TV’s modest first single, 1975’s “Little Johnny Jewel,” recorded for NYC act Terry Ork’s small label, offers a taste of just how weird they sounded in contrast to their peers and the super-mega-charters of the time. leaders. . In some ways, “Little Johnny Jewel” sounds impossibly small. A Verlaine guitar sent directly to the console sounds thin, fragile, even small. However, Verlaine’s “Little Johnny Jewel” solo is filled with deep longing and pain. The bass riff, built on several descending three-note figures, suggests the mystery and creeping menace of the back alley. It may sound small, odd and ill-formed next to the brutal linearity of the Ramones, but it perfectly captured the romance and sensuality of the city in which it was created, and the spirit of the art outcasts who inhabited its quieter, darker corners.

As television found their footing and formalized their roles, they went from tentative and sloppy to a group capable of the precision and power of a crooked clock. Meanwhile, Verlaine and Lloyd developed into one of the most exciting guitar duos ever. Lloyd leads were often noted for fluid precision. Verlaine, however, exuded a sense of tension and even mysticism from his fingers. His lines could sound raspy and harsh or hushed and tender. And in inhabiting both worlds, he often approached the lofty heights of his hero John Coltrane.

Little Johnny Jewell

The TV wave peaked and fell early. Marquee Moon: upon arrival it was a masterpiece. And its centerpiece, the song that shares the LP’s name, was anchored around an extended Verlaine solo that went from cold and spare to fierce and white-hot. Live, the song was often explosively ecstatic. (If you want to know what musical freedom sounds like, check out the versions of “Marquee Moon” and “Little Johnny Jewel” from the official live bootleg, The Blow Up.)But TV’s highly evolutionary approach to guitar music didn’t stack up easily alongside the more accessible fare of CBGB compatriots Blondie or the Ramones. Their second LP, Adventure, was less visionary than its predecessor, but it’s a showcase for some of Verlaine’s most melodic and lovely tunes, as well as some of his best solos (“Fire” for one). In theory, Adventure was more affordable work than Marquee Moon:however, it flopped commercially, effectively ending the band’s first chapter.
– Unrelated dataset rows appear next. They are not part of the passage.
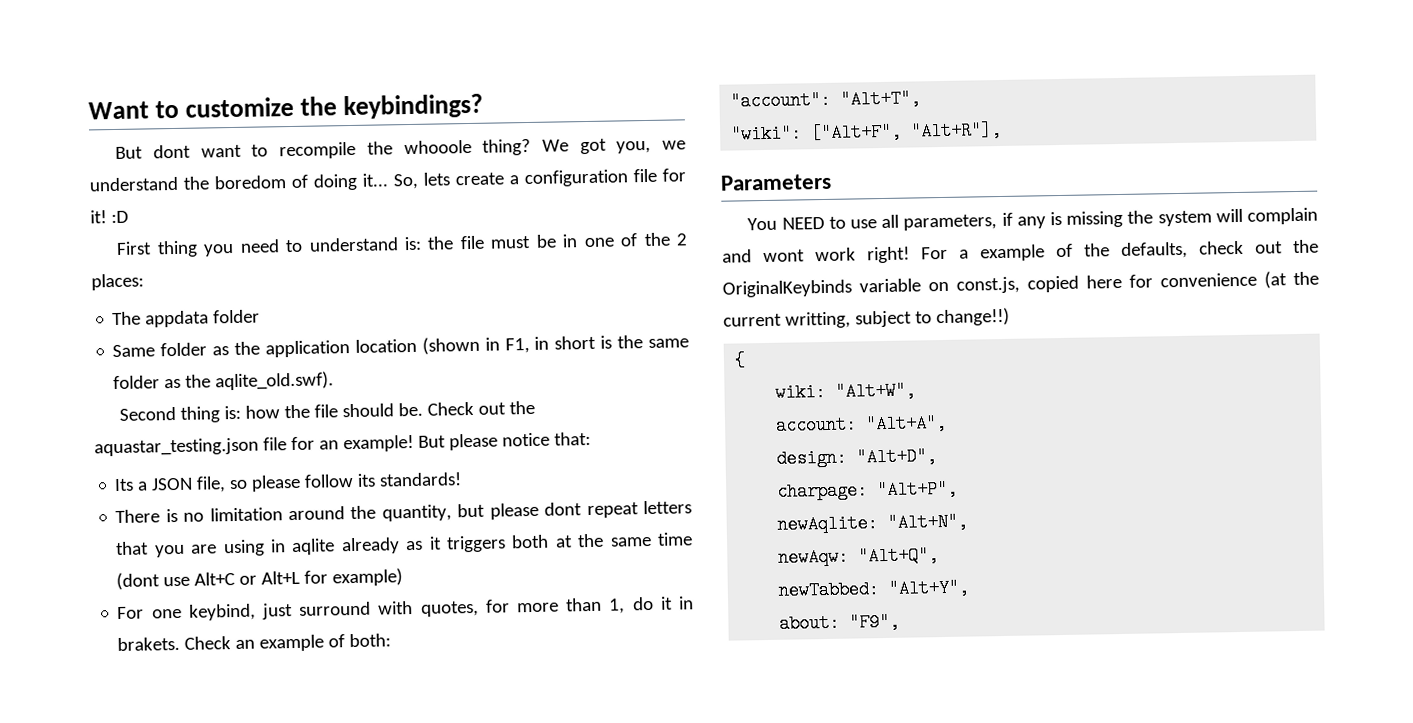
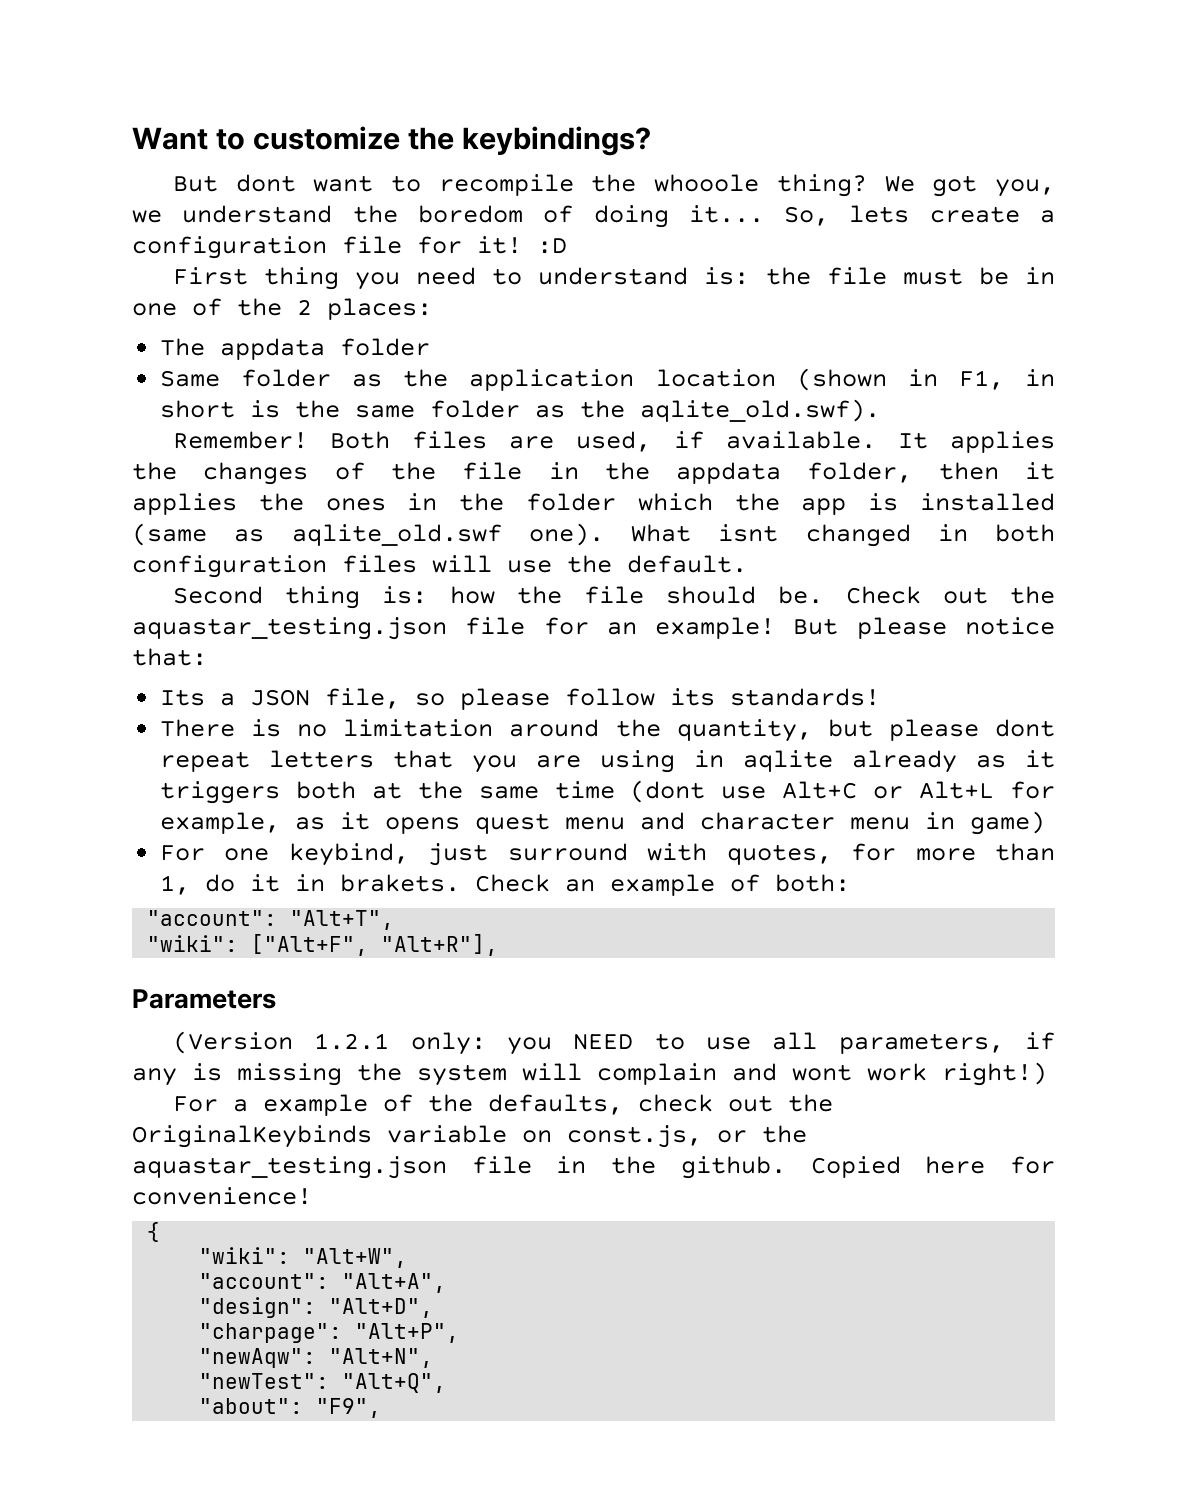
+ Remember! Both files are used, if available. It applies the changes of the file in the appdata folder, then it applies the ones in the folder which the app is installed (same as aqlite_old.swf one). What isnt changed in both configuration files will use the default.
- There is no limitation around the quantity, but please dont repeat letters that you are using in aqlite already as it triggers both at the same time (dont use Alt+C or Alt+L for example)
+ There is no limitation around the quantity, but please dont repeat letters that you are using in aqlite already as it triggers both at the same time (dont use Alt+C or Alt+L for example, as it opens quest menu and character menu in game)
- You NEED to use all parameters, if any is missing the system will complain and wont work right! For a example of the defaults, check out the OriginalKeybinds variable on const.js, copied here for convenience (at the current writting, subject to change!!)
+ (Version 1.2.1 only: you NEED to use all parameters, if any is missing the system will complain and wont work right!)
+ For a example of the defaults, check out the OriginalKeybinds variable on const.js, or the aquastar_testing.json file in the github. Copied here for convenience!
- wiki: "Alt+W",
+ "wiki": "Alt+W",
- account: "Alt+A",
+ "account": "Alt+A",
- design: "Alt+D",
+ "design": "Alt+D",
- charpage: "Alt+P",
+ "charpage": "Alt+P",
- newAqlite: "Alt+N",
+ "newAqw": "Alt+N",
- newAqw: "Alt+Q",
+ "newTest": "Alt+Q",
- newTabbed: "Alt+Y",
- about: "F9",
+ "about": "F9",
In the years that followed, Verlaine, who had little interest in the more grotesque aspects of the rock business, remained quietly busy and prolific. His early solos were rich with highlights and great songs, but were sometimes compromised by modern production or the short guitar-extended flaming waves that had become his trademark. However, 1992 marked a spring, transformative year for Verlaine. It saw him reunite with Television, release the band’s underrated third LP of the same name, and his instrumental LP. Warm and cold. The latter, in particular, a collage of beautiful, distracting and fractured mood pieces and themes from lost spy films, hinted at the directions Verlaine would often take in the future; drawing as well as a sense of humor. That streak was accomplished again in 2006 Aroundanother set of mesmerizing instrumentals that found Verlaine at ease and still capable of conveying palpable intensity and angst with a minor key shift and a few note jumbles.
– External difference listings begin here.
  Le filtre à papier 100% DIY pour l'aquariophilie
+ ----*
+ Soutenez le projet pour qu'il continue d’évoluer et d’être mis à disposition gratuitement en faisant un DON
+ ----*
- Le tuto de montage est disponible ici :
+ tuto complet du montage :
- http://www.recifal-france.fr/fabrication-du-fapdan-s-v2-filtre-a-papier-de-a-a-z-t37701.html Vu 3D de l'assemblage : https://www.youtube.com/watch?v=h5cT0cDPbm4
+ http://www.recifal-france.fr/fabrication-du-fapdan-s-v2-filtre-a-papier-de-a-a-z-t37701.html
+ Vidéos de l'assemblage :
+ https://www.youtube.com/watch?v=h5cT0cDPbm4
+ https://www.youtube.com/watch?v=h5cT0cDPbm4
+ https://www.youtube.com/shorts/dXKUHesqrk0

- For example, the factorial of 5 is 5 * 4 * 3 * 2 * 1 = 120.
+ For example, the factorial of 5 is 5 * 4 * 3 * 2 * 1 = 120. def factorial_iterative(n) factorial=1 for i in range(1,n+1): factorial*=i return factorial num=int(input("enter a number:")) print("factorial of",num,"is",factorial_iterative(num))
Tom Verlaine performs with Television at the Bottom Line in New York on June 11, 1978.

Photo by Ebbett Roberts

If you followed Verlaine in the press, and it would be fair to call him a bit of a press hater, it would be easy to assume he was irritable and unapproachable. And when you felt his most violent musical moments pierce your heart and guts like arrows, it was not so difficult to imagine that the spirit of confrontation, even anger, was in them. However, when my colleague Meg and I turned on the television and met Verlaine, I found him kind, open, quiet, even shy. We drank wine, smoked cigarettes, talked about 60s soul, art, food, stupid rents in our respective cities, and getting away from it all. He asked Eric Satie to play before going on the television stage. And when he went to dinner, he left the guitar for me to play. He was a sweet boy full of humility. In those moments we shared, it was very easy to understand where the tender melancholy of his songs and melodies comes from. Verlaine had a blinding fire inside. But he was also incredibly cool and positively full of heart and soul.